| Issue | Key causes (physical, demographic, economic) | Typical impacts on development |
|---|---|---|
| Quantity shortage | Low rainfall, high evaporation, over‑extraction, strong seasonal variability, climate‑change‑induced droughts | Reduced crop yields (e.g. a 10 % fall in irrigation water ≈ 6 % drop in wheat yields in the Indo‑Gangetic Plain), limited industrial expansion, higher water tariffs, increased rural poverty |
| Poor water quality | Industrial effluents, agricultural runoff (fertilisers & pesticides), inadequate sanitation, salinisation, acidification | Water‑borne disease, loss of labour productivity, higher treatment costs, damage to aquatic ecosystems and loss of biodiversity |
| Unequal spatial distribution | Geographical concentration of rivers/lakes, urban‑rural divide, trans‑boundary basins, weak infrastructure in remote areas | Urban water stress, rural deprivation, internal migration, potential for inter‑regional or international conflict |
| Infrastructure deficits | Insufficient dams, reservoirs, pipelines, ageing treatment plants, high leakage rates (up to 30 % in some cities) | Unreliable supply, water loss, limited access for households and businesses, higher operating costs |
| Management strategy | Key actions | Benefits for sustainability | Potential limitations | Evaluation note (AO3) |
|---|---|---|---|---|
| Integrated Water Resources Management (IWRM) | Develop basin‑wide plans; coordinate sectoral use; involve government, private sector and communities. | Balanced allocation, reduced conflict, protection of ecosystems. | Requires strong institutions, reliable data and inter‑agency cooperation; may be slow to implement. | High importance – addresses quantity, quality and distribution; data gaps can limit planning; long‑term sustainability depends on governance capacity. |
| Demand‑side management | Water pricing, metering, public‑awareness campaigns, promotion of water‑efficient appliances. | Reduces wastage, encourages behavioural change, lowers per‑capita consumption. | Can be socially inequitable unless subsidies or tiered pricing protect low‑income users; effectiveness relies on public acceptance. | Important for reducing pressure; limited data on actual savings; sustainability enhanced if combined with equity measures. |
| Supply‑side augmentation | Construction of dams/reservoirs, rainwater harvesting, desalination, groundwater recharge schemes. | Increases available water, supports economic growth, buffers against drought. | High capital cost, possible environmental impacts (habitat loss, displacement, salinisation), energy‑intensive (especially desalination). | Crucial where quantity is the main problem; data on long‑term ecological impacts may be limited; sustainability hinges on environmental mitigation. |
| Water‑quality protection | Regulate industrial discharge, promote organic/low‑chemical farming, upgrade sewage treatment, enforce catch‑area controls. | Healthier populations, lower treatment costs, improved ecosystem services. | Enforcement may be weak; monitoring equipment can be expensive; compliance costs for businesses. | Key for health and ecosystem sustainability; data gaps in pollutant loads affect policy; effectiveness depends on regulatory capacity. |
| Reuse & recycling | Treat grey‑water for irrigation, recycle wastewater for industrial cooling or process water. | Conserves fresh water, reduces pollution load, creates secondary water resource. | Requires technical standards, public acceptance and reliable maintenance; potential health risks if standards are not met. | Strong sustainability potential; limited data on long‑term reliability; success linked to institutional support and public education. |
For each case study fill in the headings below. This uniform format helps students retrieve facts rapidly.
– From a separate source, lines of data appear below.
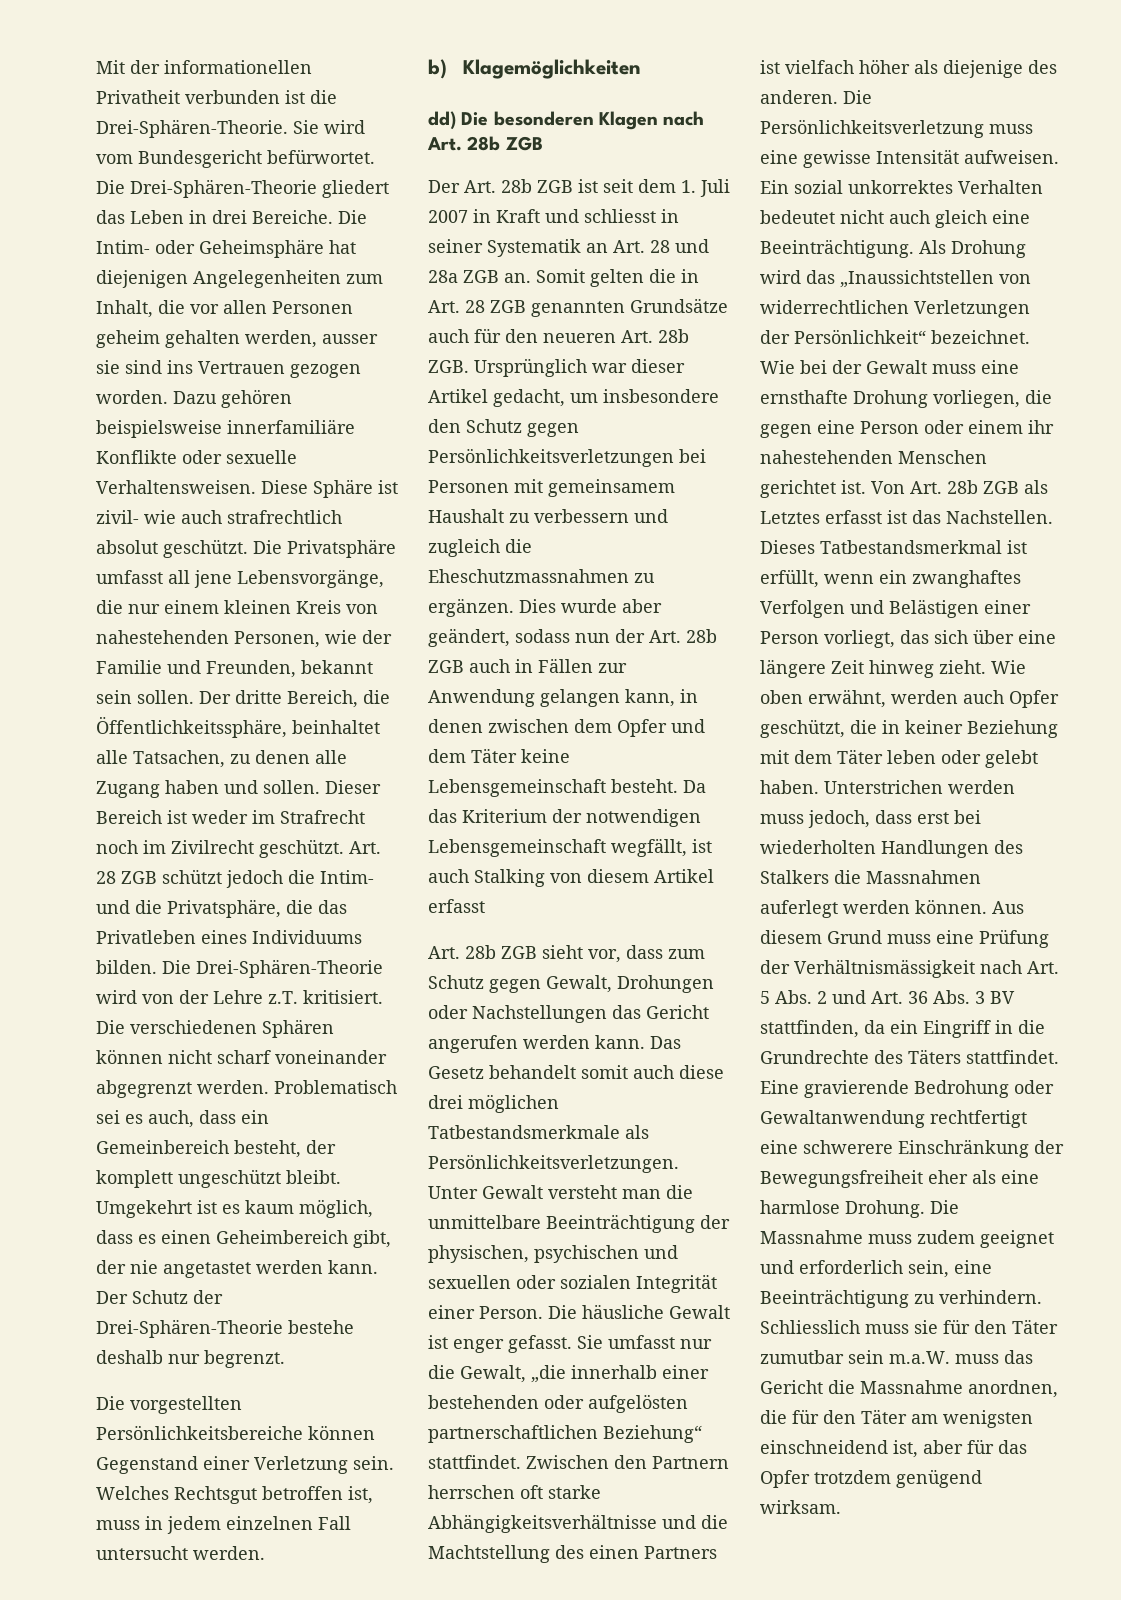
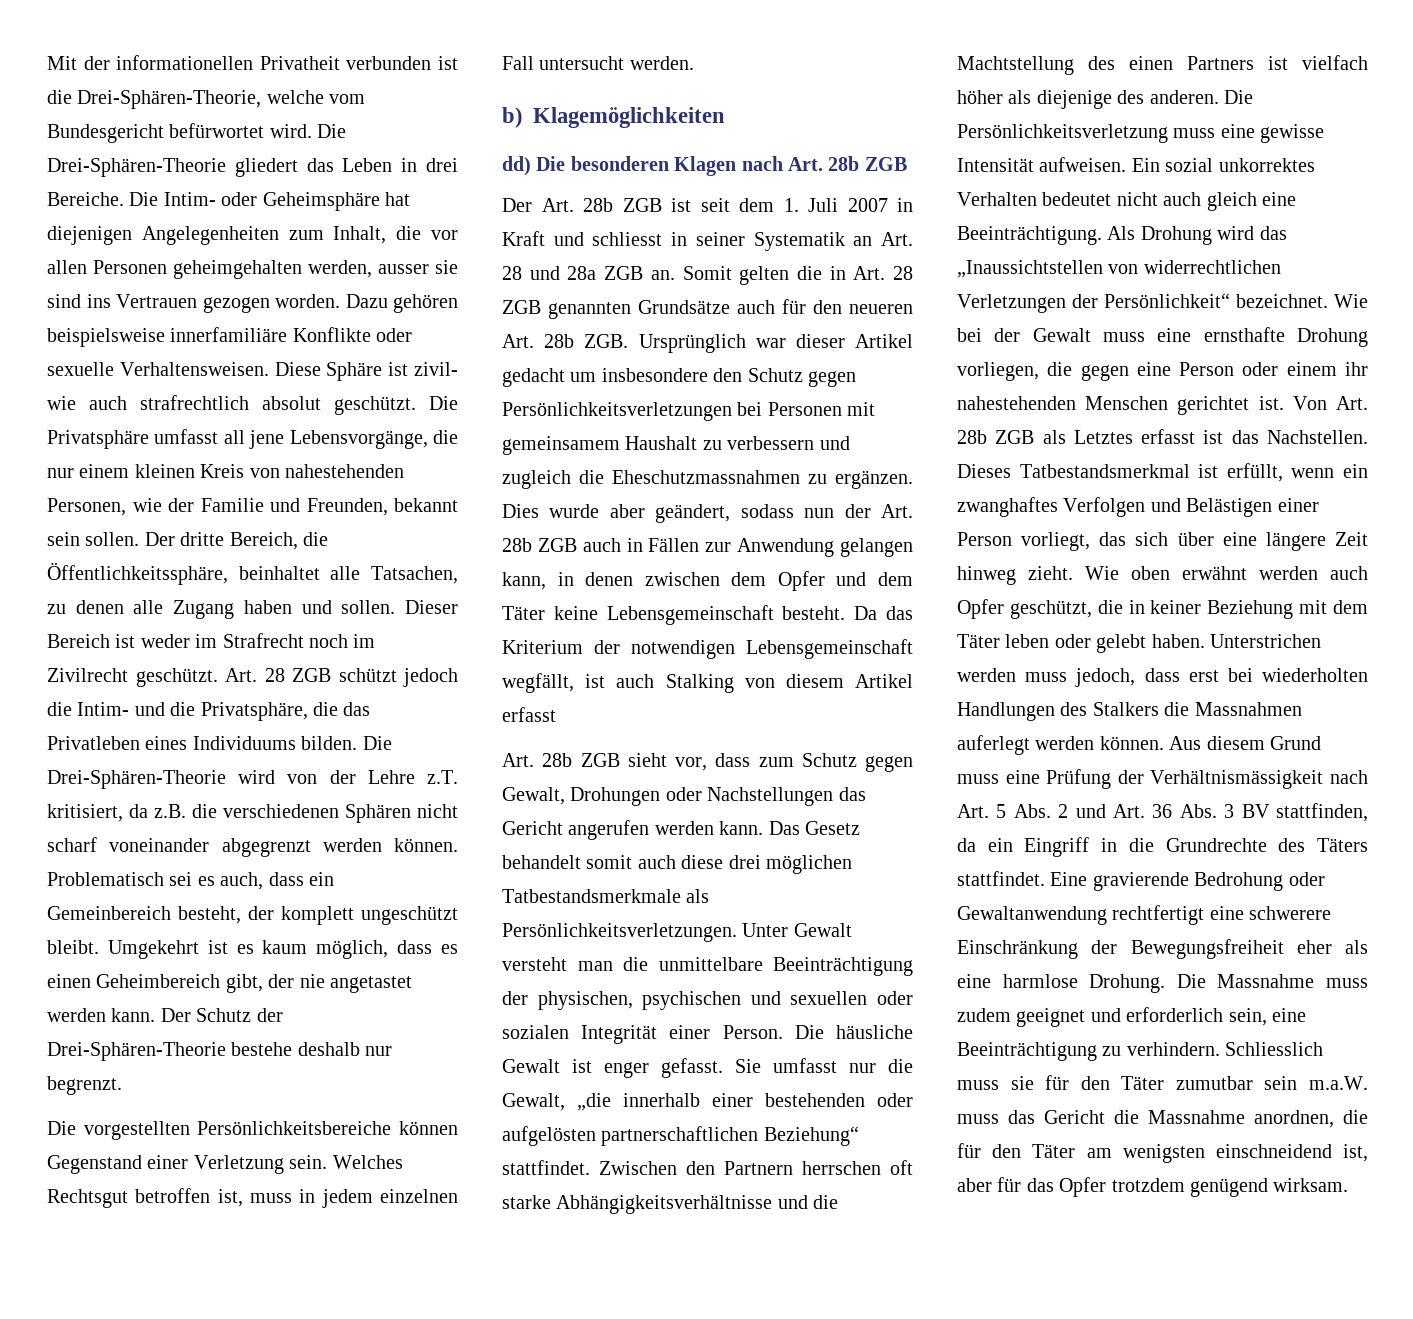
- Mit der informationellen Privatheit verbunden ist die Drei-Sphären-Theorie. Sie wird vom Bundesgericht befürwortet.
+ Mit der informationellen Privatheit verbunden ist die Drei-Sphären-Theorie, welche vom Bundesgericht befürwortet wird.
- Die Intim- oder Geheimsphäre hat diejenigen Angelegenheiten zum Inhalt, die vor allen Personen geheim gehalten werden, ausser sie sind ins Vertrauen gezogen worden.
+ Die Intim- oder Geheimsphäre hat diejenigen Angelegenheiten zum Inhalt, die vor allen Personen geheimgehalten werden, ausser sie sind ins Vertrauen gezogen worden.
- Die Drei-Sphären-Theorie wird von der Lehre z.T. kritisiert. Die verschiedenen Sphären können nicht scharf voneinander abgegrenzt werden.
+ Die Drei-Sphären-Theorie wird von der Lehre z.T. kritisiert, da z.B. die verschiedenen Sphären nicht scharf voneinander abgegrenzt werden können.
- Somit gelten die in Art. 28 ZGB genannten Grundsätze auch für den neueren Art. 28b ZGB. Ursprünglich war dieser Artikel gedacht, um insbesondere den Schutz gegen Persönlichkeitsverletzungen bei Personen mit gemeinsamem Haushalt zu verbessern und zugleich die Eheschutzmassnahmen zu ergänzen.
+ Somit gelten die in Art. 28 ZGB genannten Grundsätze auch für den neueren Art. 28b ZGB. Ursprünglich war dieser Artikel gedacht um insbesondere den Schutz gegen Persönlichkeitsverletzungen bei Personen mit gemeinsamem Haushalt zu verbessern und zugleich die Eheschutzmassnahmen zu ergänzen.
- Wie oben erwähnt, werden auch Opfer geschützt, die in keiner Beziehung mit dem Täter leben oder gelebt haben.
+ Wie oben erwähnt werden auch Opfer geschützt, die in keiner Beziehung mit dem Täter leben oder gelebt haben.

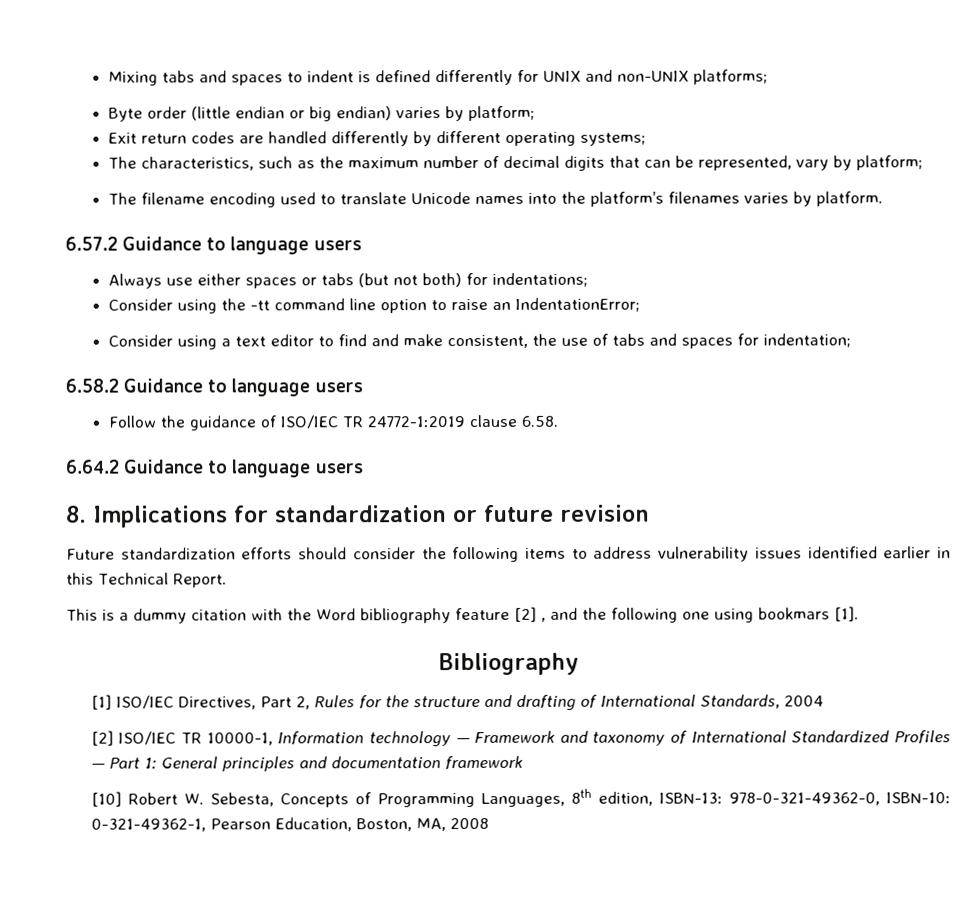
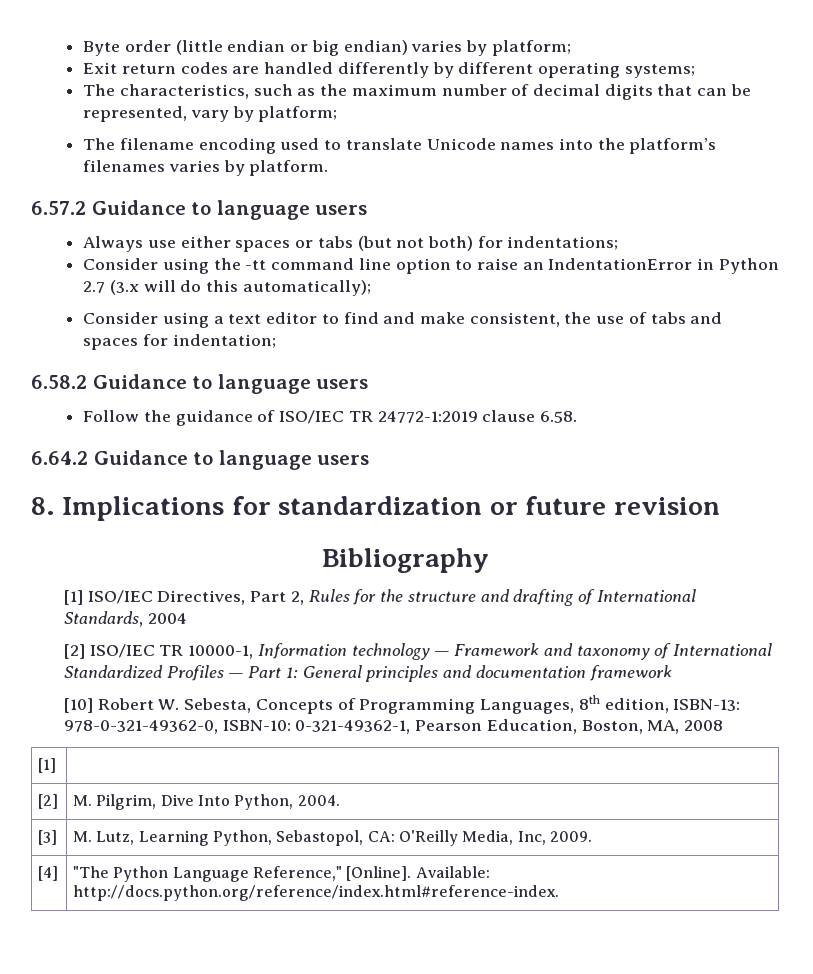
- Mixing tabs and spaces to indent is defined differently for UNIX and non-UNIX platforms;
- Consider using the -tt command line option to raise an IndentationError;
+ Consider using the -tt command line option to raise an IndentationError in Python 2.7 (3.x will do this automatically);
- Future standardization efforts should consider the following items to address vulnerability issues identified earlier in this Technical Report.
- This is a dummy citation with the Word bibliography feature [2] , and the following one using bookmars [1].
+ [1] |
+ [2] | M. Pilgrim, Dive Into Python, 2004.
+ [3] | M. Lutz, Learning Python, Sebastopol, CA: O'Reilly Media, Inc, 2009.
+ [4] | "The Python Language Reference," [Online]. Available: http://docs.python.org/reference/index.html#reference-index.

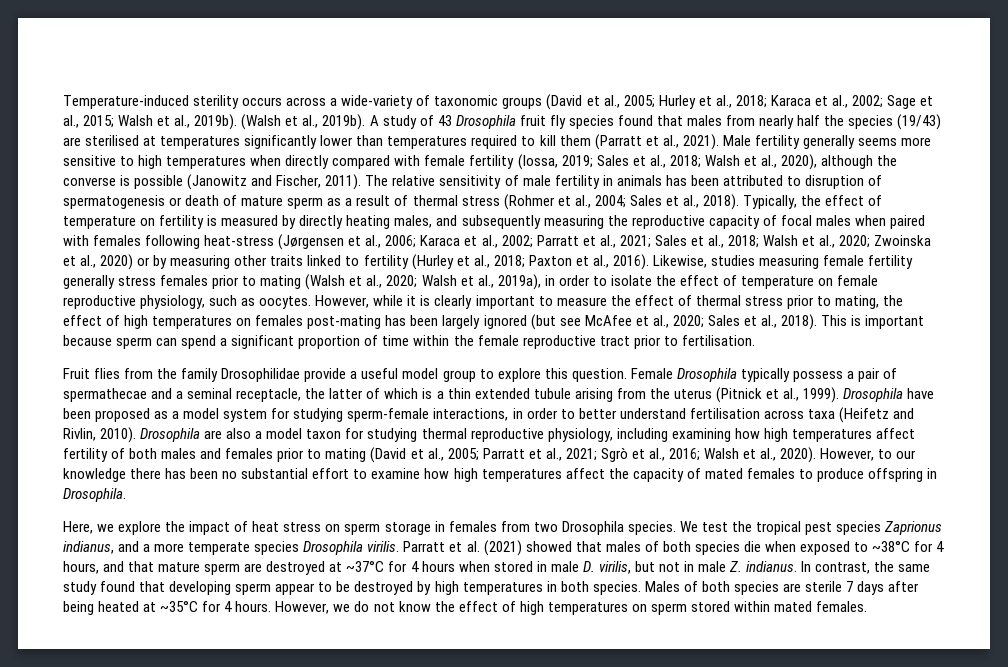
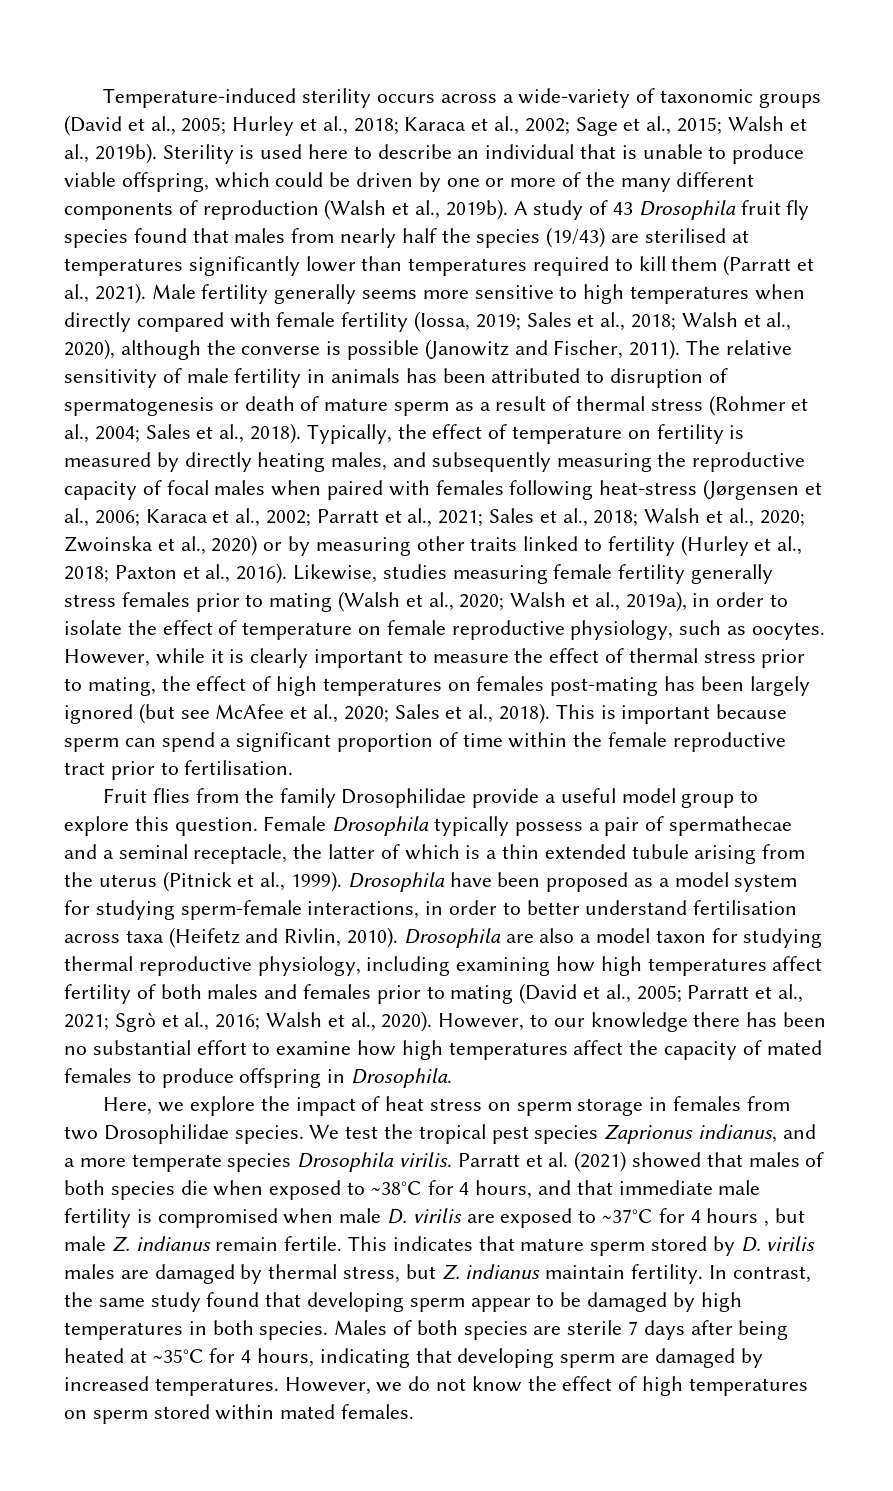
- (Walsh et al., 2019b).
+ Sterility is used here to describe an individual that is unable to produce viable offspring, which could be driven by one or more of the many different components of reproduction (Walsh et al., 2019b).
- Here, we explore the impact of heat stress on sperm storage in females from two Drosophila species.
+ Here, we explore the impact of heat stress on sperm storage in females from two Drosophilidae species.
- Parratt et al. (2021) showed that males of both species die when exposed to ~38°C for 4 hours, and that mature sperm are destroyed at ~37°C for 4 hours when stored in male D. virilis, but not in male Z. indianus.
+ Parratt et al. (2021) showed that males of both species die when exposed to ~38°C for 4 hours, and that immediate male fertility is compromised when male D. virilis are exposed to ~37°C for 4 hours , but male Z. indianus remain fertile. This indicates that mature sperm stored by D. virilis males are damaged by thermal stress, but Z. indianus maintain fertility.
- In contrast, the same study found that developing sperm appear to be destroyed by high temperatures in both species.
+ In contrast, the same study found that developing sperm appear to be damaged by high temperatures in both species.
- Males of both species are sterile 7 days after being heated at ~35°C for 4 hours.
+ Males of both species are sterile 7 days after being heated at ~35°C for 4 hours, indicating that developing sperm are damaged by increased temperatures.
| Field | Content (example for Israel) |
|---|---|
| Location | Israel (Mediterranean & arid zones) |
| Water‑supply problem | Severe chronic shortage; >70 % of land arid. |
| Key statistics | 30 % of domestic supply from desalination; >80 % of wastewater reused for agriculture (≈ 1 billion m³ yr⁻¹). |
| Management response | Large‑scale reverse‑osmosis plants; national water‑recycling programme; strict water‑pricing & metering. |
| Outcome / evaluation | Improved water security; high per‑capita water use efficiency; criticism for high energy use and cost. |
Use the same structure for the other case studies (South Africa – Orange River Basin IWRM; India – Rajasthan rain‑water harvesting; Australia – Murray‑Darling water‑buy‑back; Chile – Antofagasta desalination).